- Your assignment
Would you please retype, exactly, the lines of the listing below between the line with "font-style: italic ->" and the line with "text: Only ->", inclusive?

- Records for processing
####

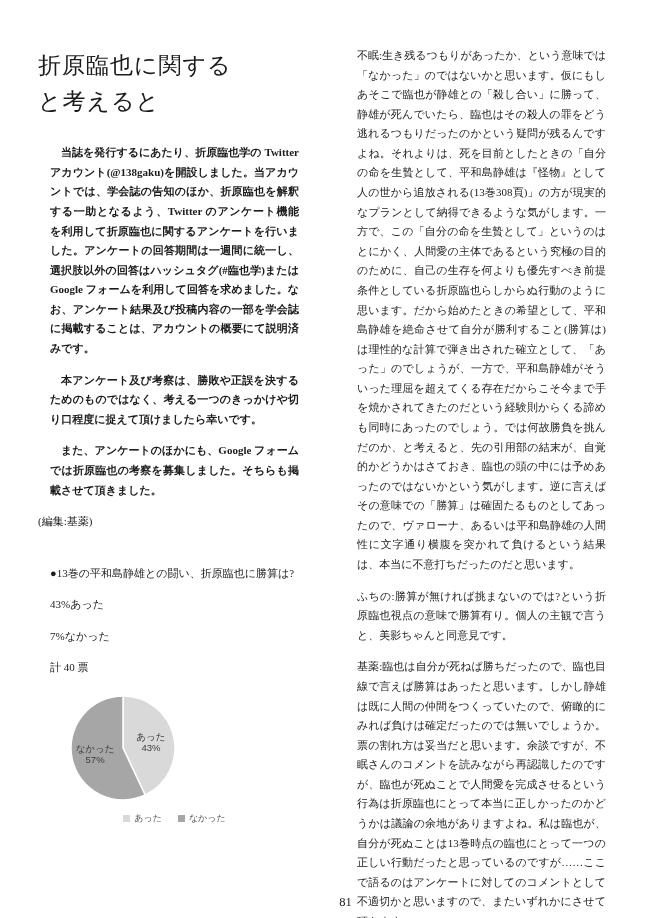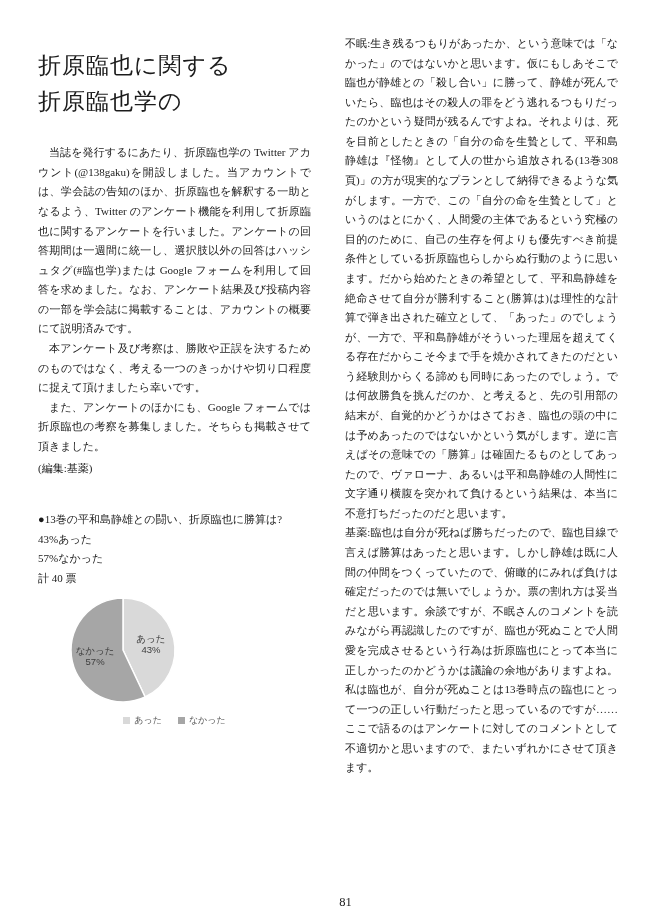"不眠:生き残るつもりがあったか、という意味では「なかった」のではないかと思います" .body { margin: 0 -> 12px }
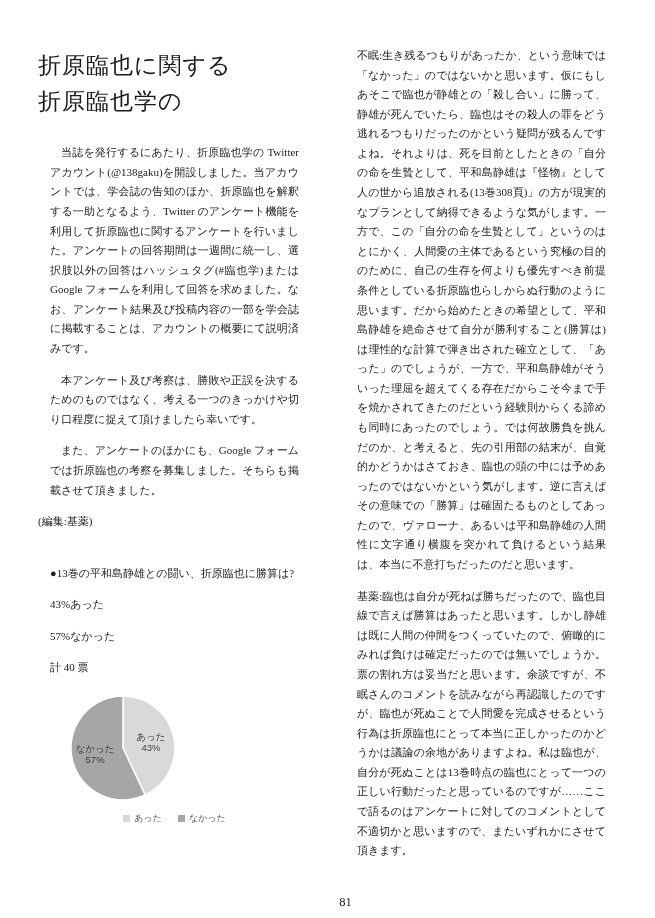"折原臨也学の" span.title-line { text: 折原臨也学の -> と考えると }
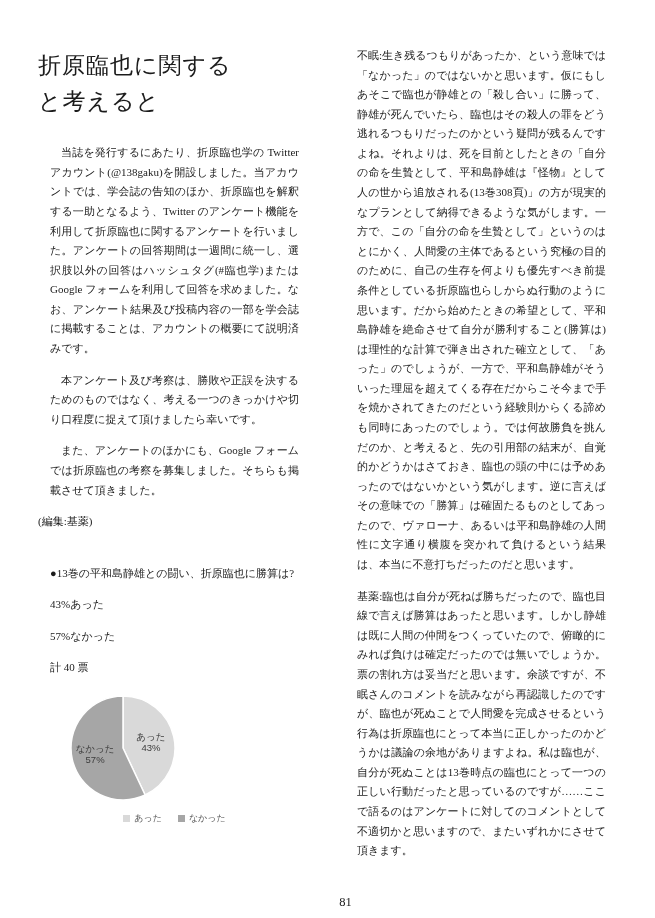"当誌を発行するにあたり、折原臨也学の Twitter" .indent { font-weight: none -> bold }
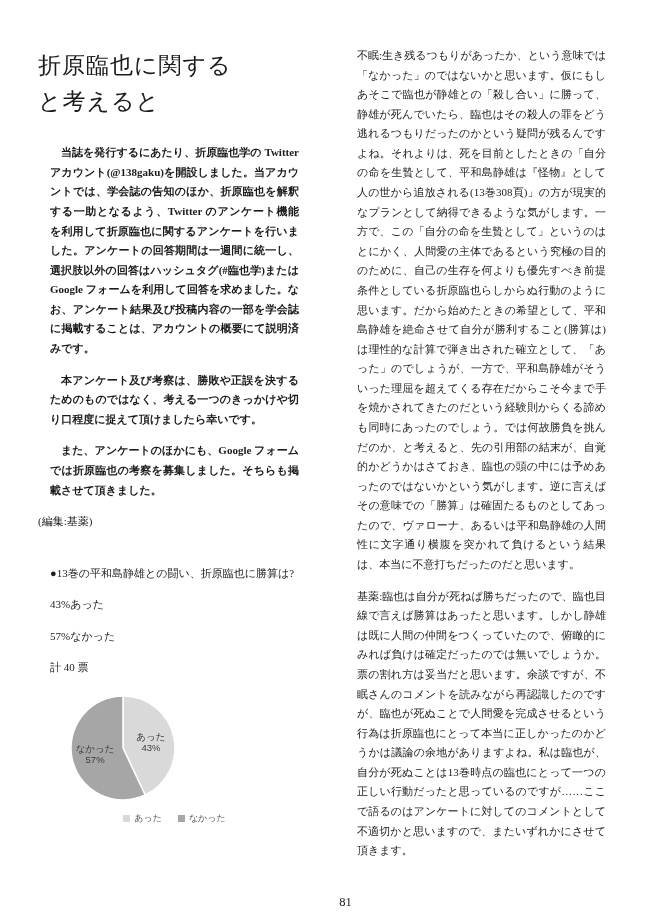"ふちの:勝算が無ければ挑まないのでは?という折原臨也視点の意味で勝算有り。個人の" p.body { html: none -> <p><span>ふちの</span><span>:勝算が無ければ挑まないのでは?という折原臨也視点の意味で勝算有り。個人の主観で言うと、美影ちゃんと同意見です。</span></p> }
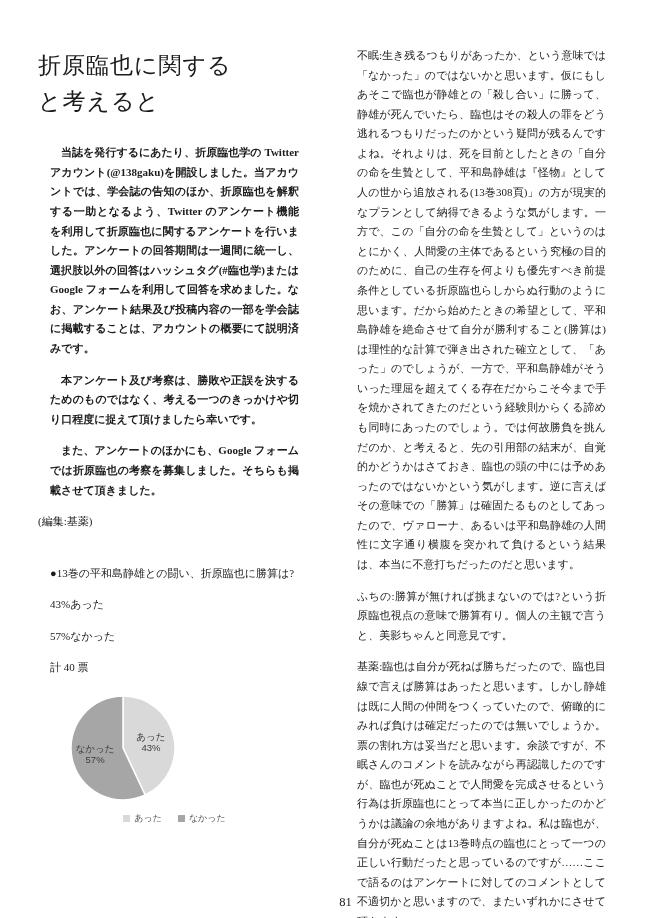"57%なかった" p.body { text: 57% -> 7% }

####

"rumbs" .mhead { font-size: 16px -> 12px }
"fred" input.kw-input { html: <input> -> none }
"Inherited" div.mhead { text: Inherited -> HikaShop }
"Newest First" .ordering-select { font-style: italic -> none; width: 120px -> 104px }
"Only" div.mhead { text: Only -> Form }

####

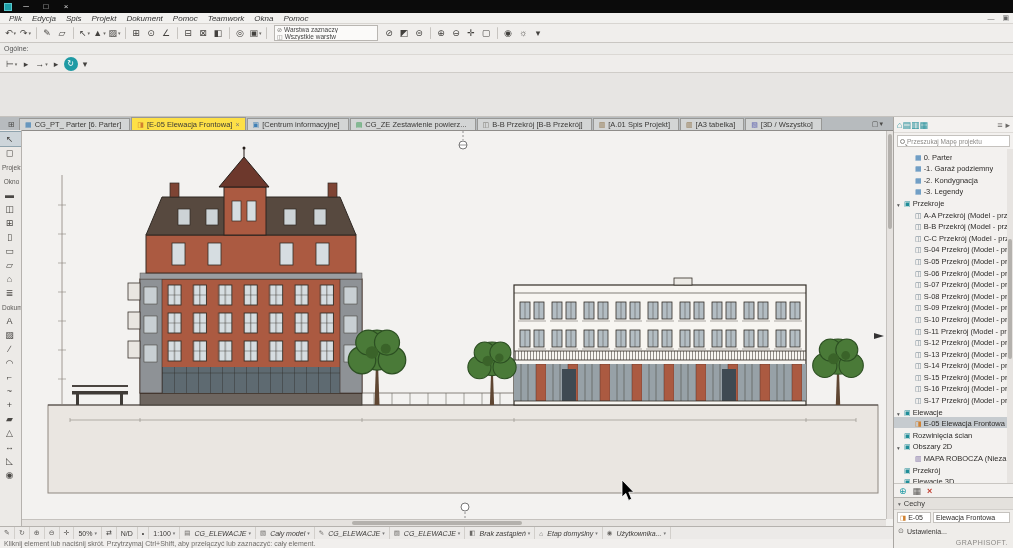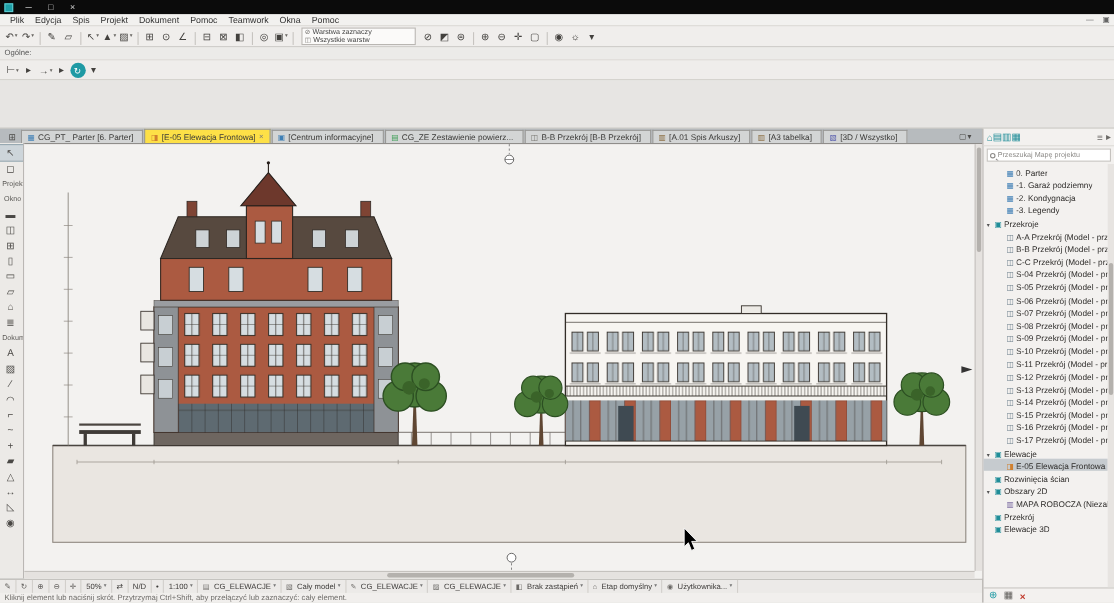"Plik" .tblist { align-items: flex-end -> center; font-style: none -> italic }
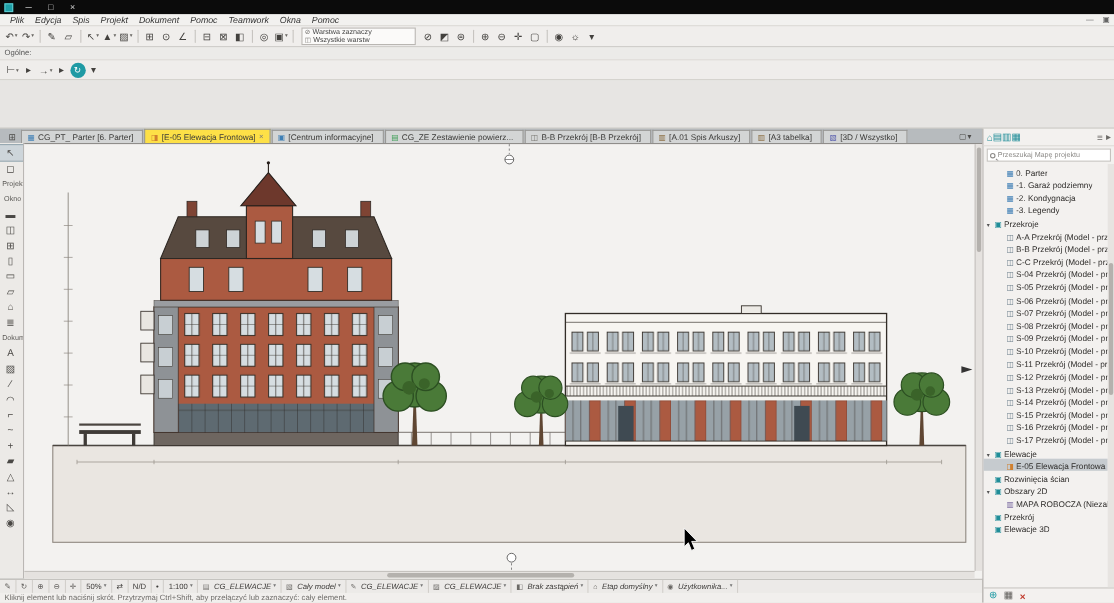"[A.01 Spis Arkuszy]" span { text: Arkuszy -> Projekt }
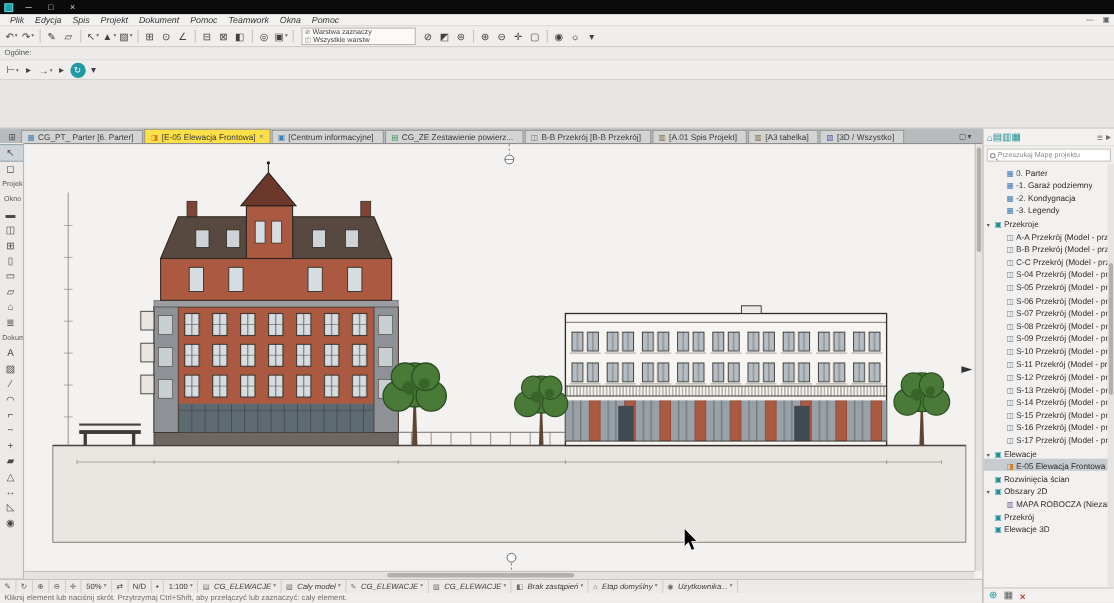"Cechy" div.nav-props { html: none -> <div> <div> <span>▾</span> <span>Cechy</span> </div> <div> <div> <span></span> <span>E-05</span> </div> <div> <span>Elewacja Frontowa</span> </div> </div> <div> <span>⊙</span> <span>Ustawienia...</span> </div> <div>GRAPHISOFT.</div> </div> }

####

- Solution to this problem
"Newest First" .ordering-select { font-style: italic -> none; width: 120px -> 104px }
"Only" div.mhead { text: Only -> Form }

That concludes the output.